From GHad's benchmark, there are a few issue people have mentioned:

1>Like BalusC mentioned: stream.available() is flowed in this case.

Because available() returns an estimate of the number of bytes that can be read (or skipped over) from this input stream without blocking by the next invocation of a method for this input stream.

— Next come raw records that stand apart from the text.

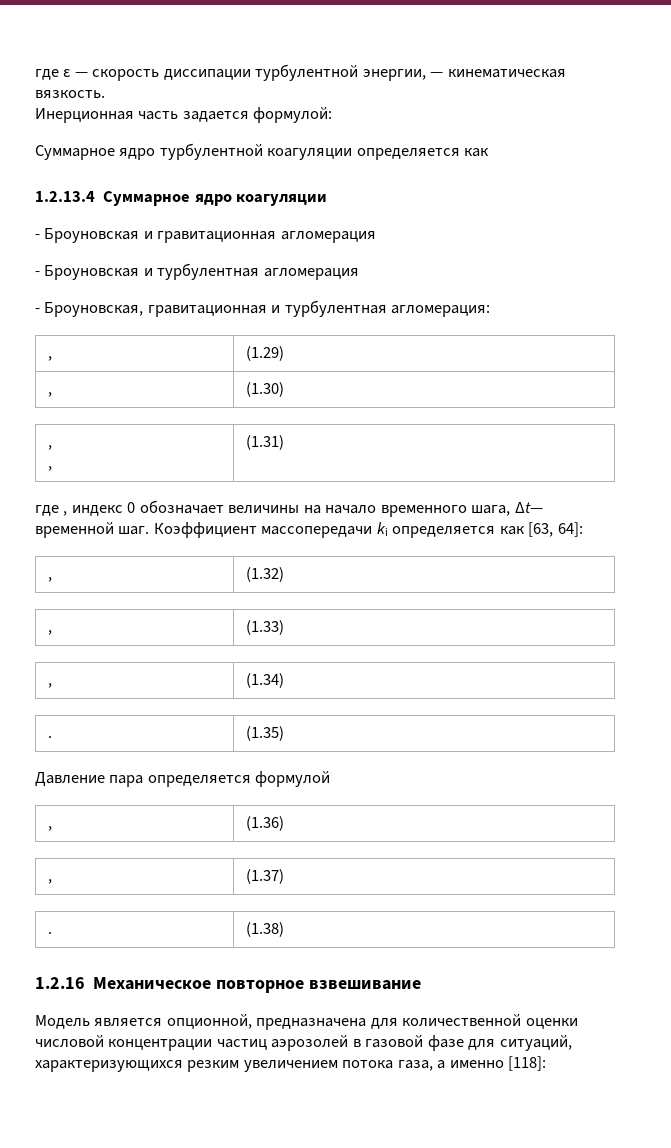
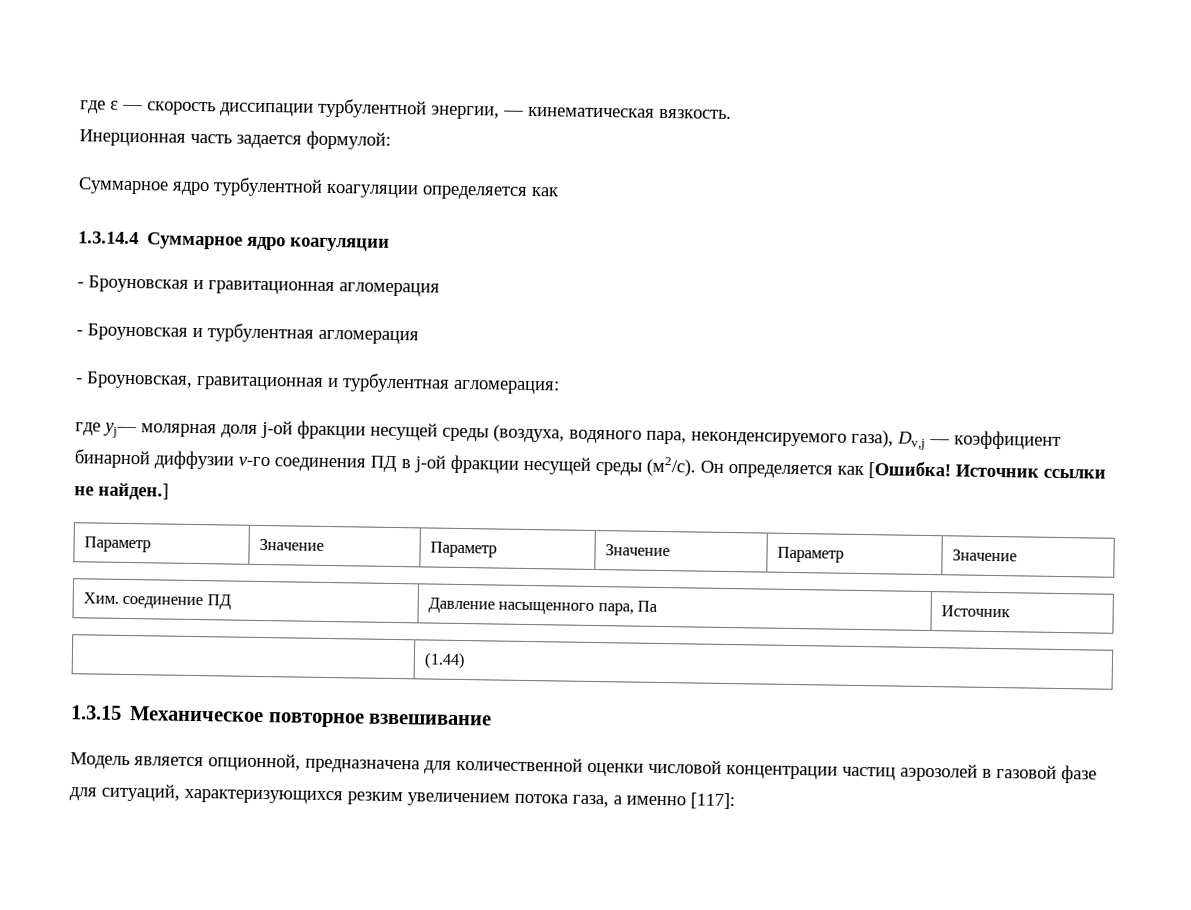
- 1.2.13.4 Суммарное ядро коагуляции
+ 1.3.14.4 Суммарное ядро коагуляции
- , | (1.29)
- , | (1.30)
- ,
- , | (1.31)
- где , индекс 0 обозначает величины на начало временного шага, Δt— временной шаг. Коэффициент массопередачи ki определяется как [63, 64]:
- , | (1.32)
- , | (1.33)
- , | (1.34)
- . | (1.35)
- Давление пара определяется формулой
- , | (1.36)
- , | (1.37)
- . | (1.38)
- 1.2.16 Механическое повторное взвешивание
+ где yj— молярная доля j-ой фракции несущей среды (воздуха, водяного пара, неконденсируемого газа), Dv,j — коэффициент бинарной диффузии v-го соединения ПД в j-ой фракции несущей среды (м2/с). Он определяется как [Ошибка! Источник ссылки не найден.]
+ Параметр | Значение | Параметр | Значение | Параметр | Значение
+ Хим. соединение ПД | Давление насыщенного пара, Па | Источник
+ | (1.44)
+ 1.3.15 Механическое повторное взвешивание
- Модель является опционной, предназначена для количественной оценки числовой концентрации частиц аэрозолей в газовой фазе для ситуаций, характеризующихся резким увеличением потока газа, а именно [118]:
+ Модель является опционной, предназначена для количественной оценки числовой концентрации частиц аэрозолей в газовой фазе для ситуаций, характеризующихся резким увеличением потока газа, а именно [117]:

So 1st to remove the URL this approach.

2>As StuartH mentioned - the order the test run also make the cache difference, so take that out by run the test separately.


Now start test:

When CHANNEL one run alone:

CHANNEL sum: 59691, per Iteration: 238.764

When LENGTH one run alone:

LENGTH sum: 48268, per Iteration: 193.072

So looks like the LENGTH one is the winner here:

@Override
public long getResult() throws Exception {
    File me = new File(FileSizeBench.class.getResource(
            "FileSizeBench.class").getFile());
    return me.length();
}

The benchmark given by GHad measures lots of other stuff (such as reflection, instantiating objects, etc.) besides getting the length. If we try to get rid of these things then for one call I get the following times in microseconds:

   file sum___19.0, per Iteration___19.0
    raf sum___16.0, per Iteration___16.0
channel sum__273.0, per Iteration__273.0

For 100 runs and 10000 iterations I get:

   file sum__1767629.0, per Iteration__1.7676290000000001
    raf sum___881284.0, per Iteration__0.8812840000000001
channel sum___414286.0, per Iteration__0.414286

I did run the following modified code giving as an argument the name of a 100MB file.

import java.io.*;
import java.nio.channels.*;
import java.net.*;
import java.util.*;

public class FileSizeBench {

  private static File file;
  private static FileChannel channel;
  private static RandomAccessFile raf;

  public static void main(String[] args) throws Exception {
    int runs = 1;
    int iterations = 1;

    file = new File(args[0]);
    channel = new FileInputStream(args[0]).getChannel();
    raf = new RandomAccessFile(args[0], "r");

    HashMap<String, Double> times = new HashMap<String, Double>();
    times.put("file", 0.0);
    times.put("channel", 0.0);
    times.put("raf", 0.0);

    long start;
    for (int i = 0; i < runs; ++i) {
      long l = file.length();

      start = System.nanoTime();
      for (int j = 0; j < iterations; ++j)
        if (l != file.length()) throw new Exception();
      times.put("file", times.get("file") + System.nanoTime() - start);

      start = System.nanoTime();
      for (int j = 0; j < iterations; ++j)
        if (l != channel.size()) throw new Exception();
      times.put("channel", times.get("channel") + System.nanoTime() - start);

      start = System.nanoTime();
      for (int j = 0; j < iterations; ++j)
        if (l != raf.length()) throw new Exception();
      times.put("raf", times.get("raf") + System.nanoTime() - start);
    }
    for (Map.Entry<String, Double> entry : times.entrySet()) {
        System.out.println(
            entry.getKey() + " sum: " + 1e-3 * entry.getValue() +
            ", per Iteration: " + (1e-3 * entry.getValue() / runs / iterations));
    }
  }
}

Actually, I think the "ls" may be faster. There are definitely some issues in Java dealing with getting File info. Unfortunately there is no equivalent safe method of recursive ls for Windows. (cmd.exe's DIR /S can get confused and generate errors in infinite loops)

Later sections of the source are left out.